● **Exercise objective**: With the images omitted, return all of the entries exactly as they stand.
[Provided entries Boundary: Start]
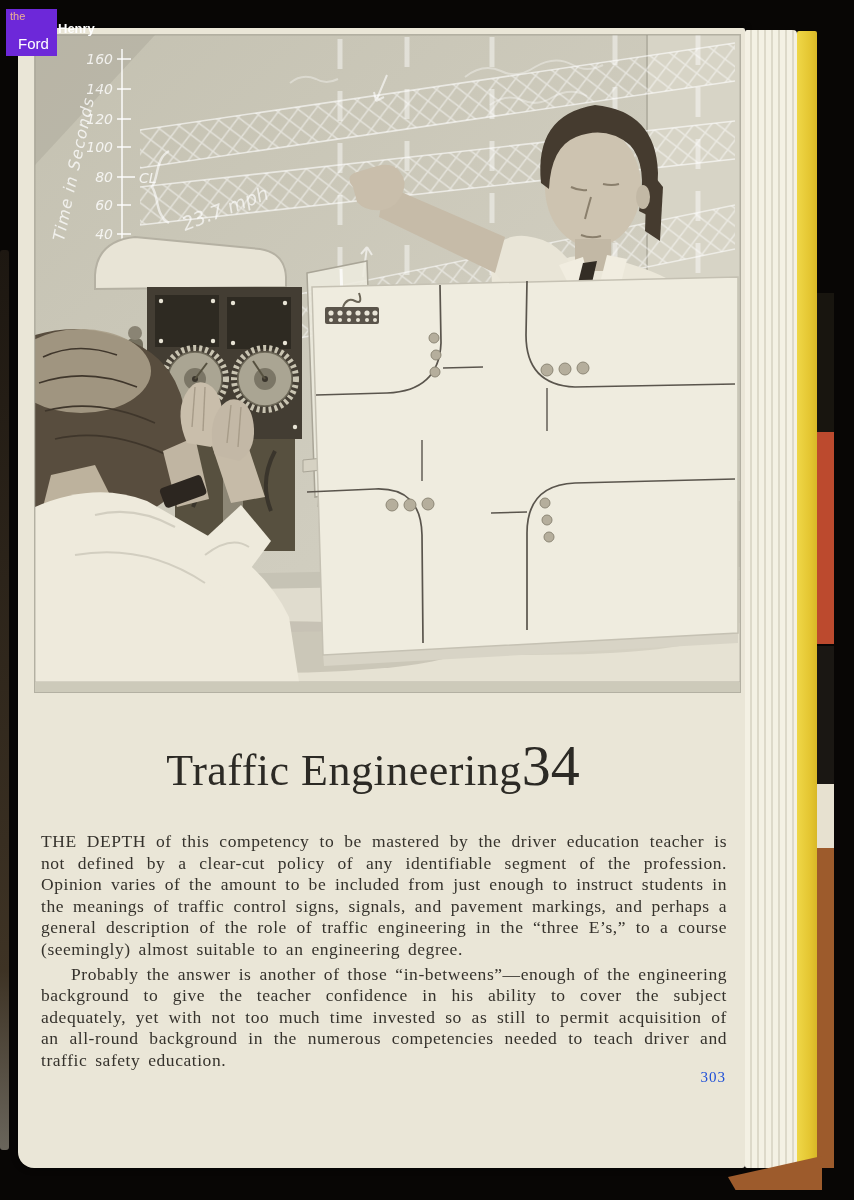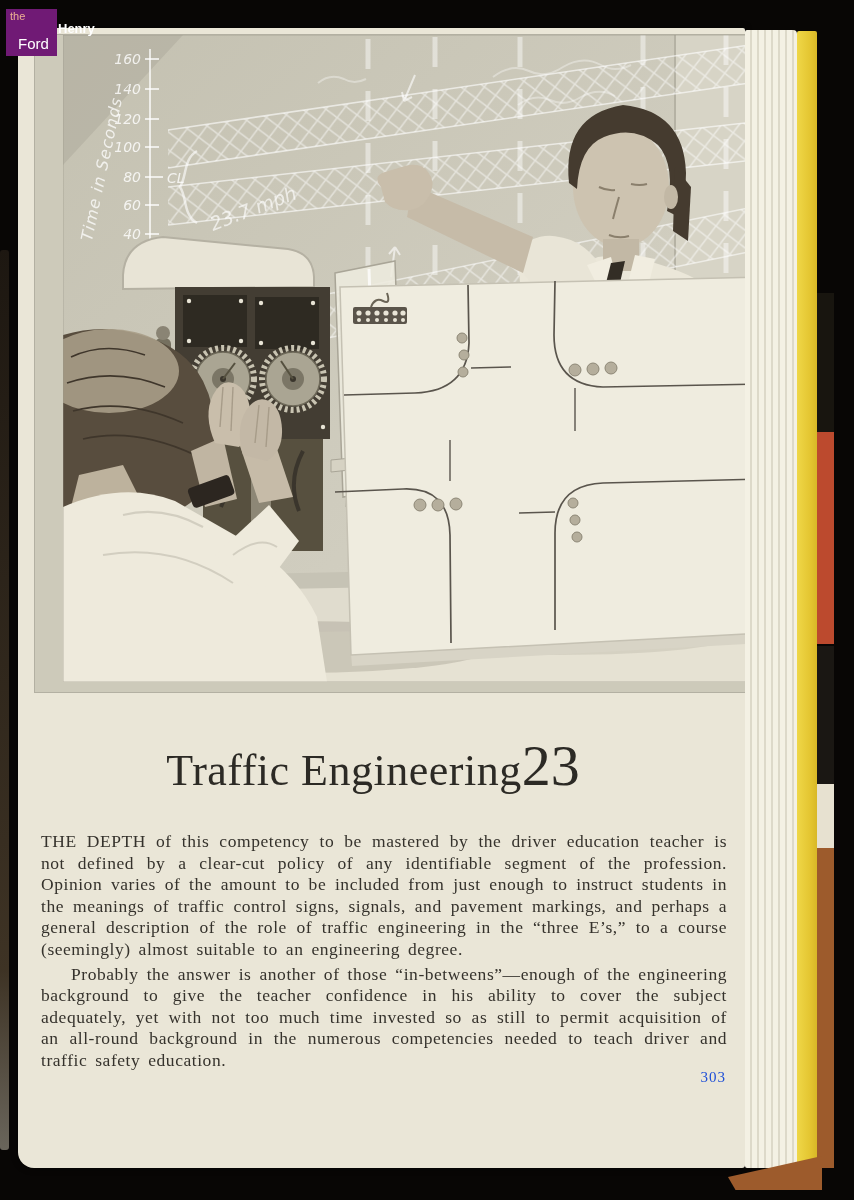--- a/index.html
+++ b/index.html
@@ -72,7 +72,7 @@
   
   .logo{
     position:absolute;left:6px;top:9px;width:51px;height:47px;
-    background:#701a75;
+    background:#6d28d9;
     font-family:"Liberation Sans", sans-serif;
   }
   .logo span{position:absolute;white-space:nowrap;}

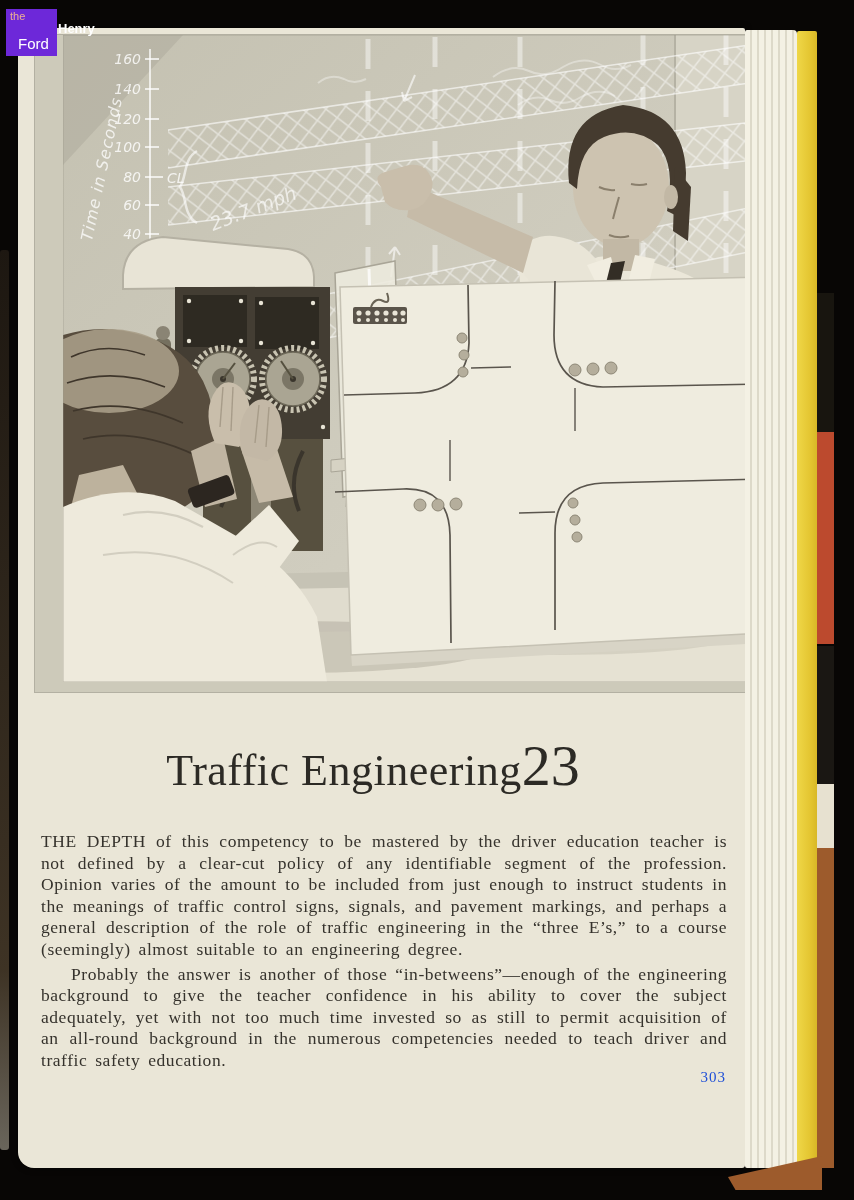--- a/index.html
+++ b/index.html
@@ -17,7 +17,7 @@
   }
   .photo{
     position:absolute;left:17px;top:7px;width:705px;height:657px;
-    background:#cdcaba;outline:1px solid #b3b0a2;padding-left:28px;
+    background:#cdcaba;outline:1px solid #b3b0a2;
   }
   .photo svg{display:block;}
   .title-row{

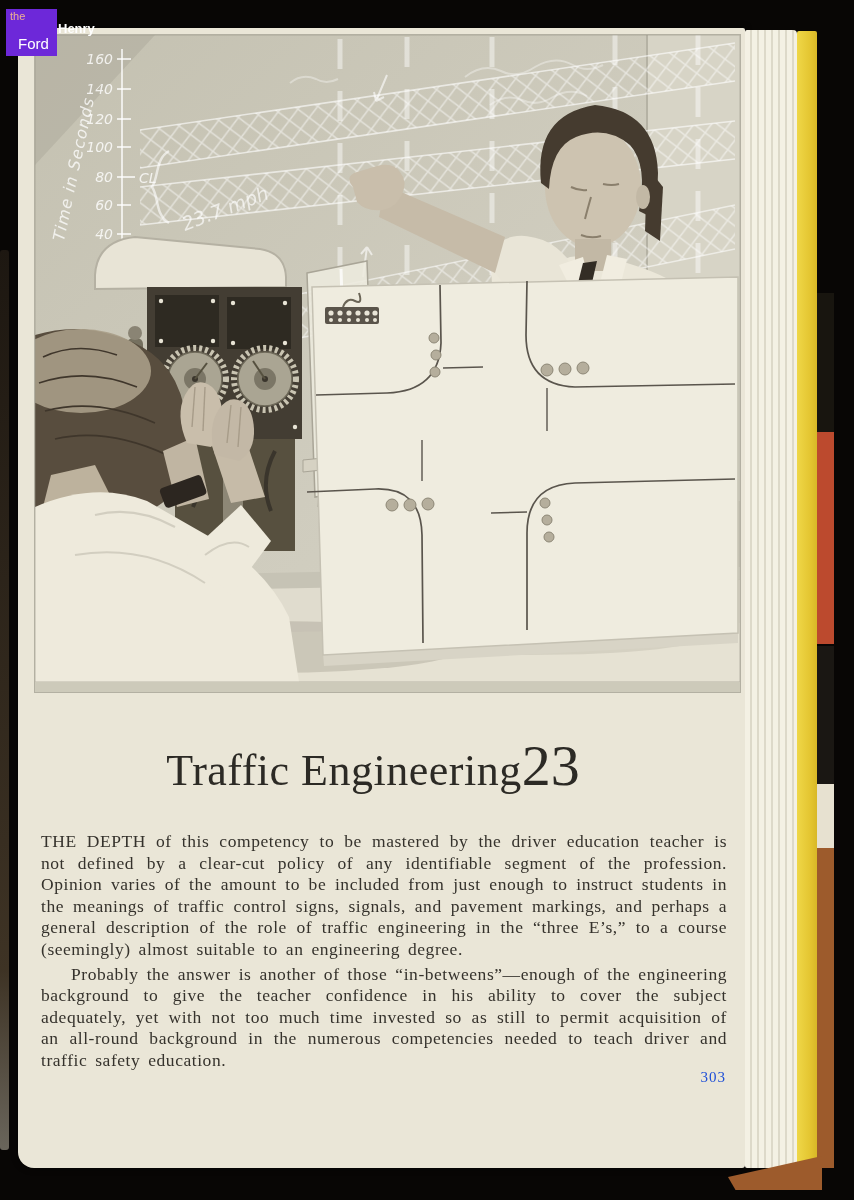--- a/index.html
+++ b/index.html
@@ -361,7 +361,7 @@
 
   <div class="title-row">
     <span class="chapter-title">Traffic Engineering</span>
-    <span class="chapter-number">23</span>
+    <span class="chapter-number">34</span>
   </div>
 
   <div class="body-text">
[Provided entries Boundary: End]
● **Exercise answer**:
--- a/index.html
+++ b/index.html
@@ -72,7 +72,7 @@
   
   .logo{
     position:absolute;left:6px;top:9px;width:51px;height:47px;
-    background:#701a75;
+    background:#6d28d9;
     font-family:"Liberation Sans", sans-serif;
   }
   .logo span{position:absolute;white-space:nowrap;}

--- a/index.html
+++ b/index.html
@@ -17,7 +17,7 @@
   }
   .photo{
     position:absolute;left:17px;top:7px;width:705px;height:657px;
-    background:#cdcaba;outline:1px solid #b3b0a2;padding-left:28px;
+    background:#cdcaba;outline:1px solid #b3b0a2;
   }
   .photo svg{display:block;}
   .title-row{

--- a/index.html
+++ b/index.html
@@ -361,7 +361,7 @@
 
   <div class="title-row">
     <span class="chapter-title">Traffic Engineering</span>
-    <span class="chapter-number">23</span>
+    <span class="chapter-number">34</span>
   </div>
 
   <div class="body-text">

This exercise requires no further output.